La ministre a rappelé que le Québec avait déjà un modèle bien à lui, qui prenait notamment en compte le point de vue des employeurs pour l'allocation des budgets de formation. En vertu de l'ancienne entente, il touchait 116 millions $, qu'il allouait principalement à la formation destinée à combler les besoins des petites et moyennes entreprises.

Selon Mme Maltais, ce modèle fonctionne bien, jouit d'une excellente reddition de comptes, et M. Kenney devrait rendre les armes, à défaut de quoi Québec refusera tout bonnement de gérer le programme fédéral.

«Il va être obligé de rebâtir une administration, d'engager des fonctionnaires, de louer des locaux. On ne la gérera pas, la subvention canadienne pour l'emploi», a-t-elle martelé.

Et selon elle, ce scénario serait non seulement contre-productif, mais surtout très coûteux. «(Le fédéral) n'a pas d'administration ici pour la gérer, n'a pas de contact avec les entreprises, avec les écoles de formation. Il va être obligé de refaire un Emploi Québec, là!»

Elle a demandé une rencontre bilatérale avec M. Kenney et participera à une conférence téléphonique entre les ministres des provinces et territoires du pays prévue pour vendredi sur le sujet.

Aux yeux de la porte-parole adjointe en matière d'emploi du Nouveau Parti démocratique (NPD), Sadia Groguhé, il serait plus constructif pour le fédéral de consulter les provinces plutôt que d'imposer sa solution.

«Le Québec ne demande que de continuer de développer ce programme à sa façon.
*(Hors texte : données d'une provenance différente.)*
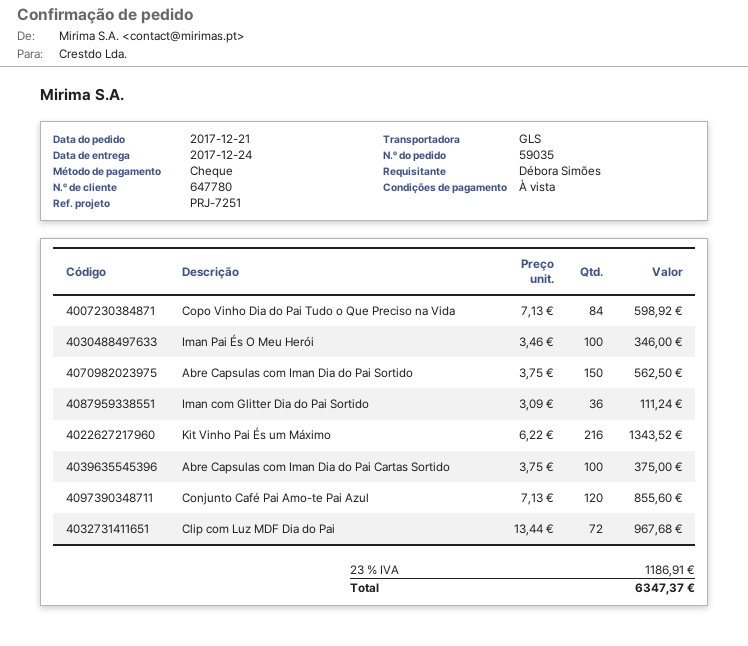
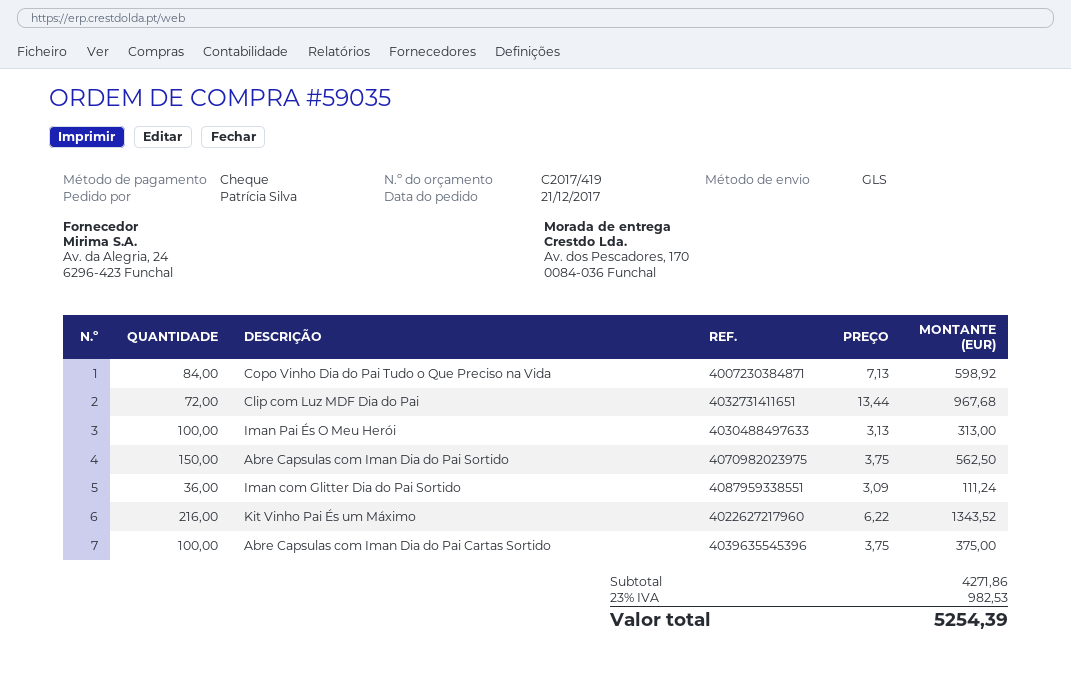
ordered by: Débora Simões -> Patrícia Silva
Iman Pai És O Meu Herói: 100 x 3.46 = 346.00 -> 100 x 3.13 = 313.00
Conjunto Café Pai Amo-te Pai Azul: 120 x 7.13 = 855.60 -> none
tax: 23% = 1186.91 -> 23% = 982.53
total: 6347.37 -> 5254.39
Une façon qui porte des fruits et qui a des résultats», a-t-elle signalé.

La contre-offre d'Ottawa a néanmoins semblé plaire à d'autres provinces, une division qui pourrait briser le front commun qu'elles avaient mené jusqu'ici contre le fédéral.

La première ministre de l'Ontario, Kathleen Wynne, a noté que des points devaient être discutés, mais qu'elle était heureuse de constater que M. Kenney souhaitait plus de flexibilité dans le programme proposé.

Le premier ministre de la Saskatchewan, Brad Wall, a qualifié les concessions d'Ottawa de «pas dans la bonne direction», et celui du Nouveau-Brunswick, David Alward, s'est dit «encouragé» par les nouveaux développements.

Rien n'indique cependant qu'Ottawa investira davantage dans la formation des travailleurs que ce qu'il avait d'abord annoncé lors du dépôt du budget 2013, ce qui signifiera donc une coupe de 300 millions $ dans les transferts aux provinces.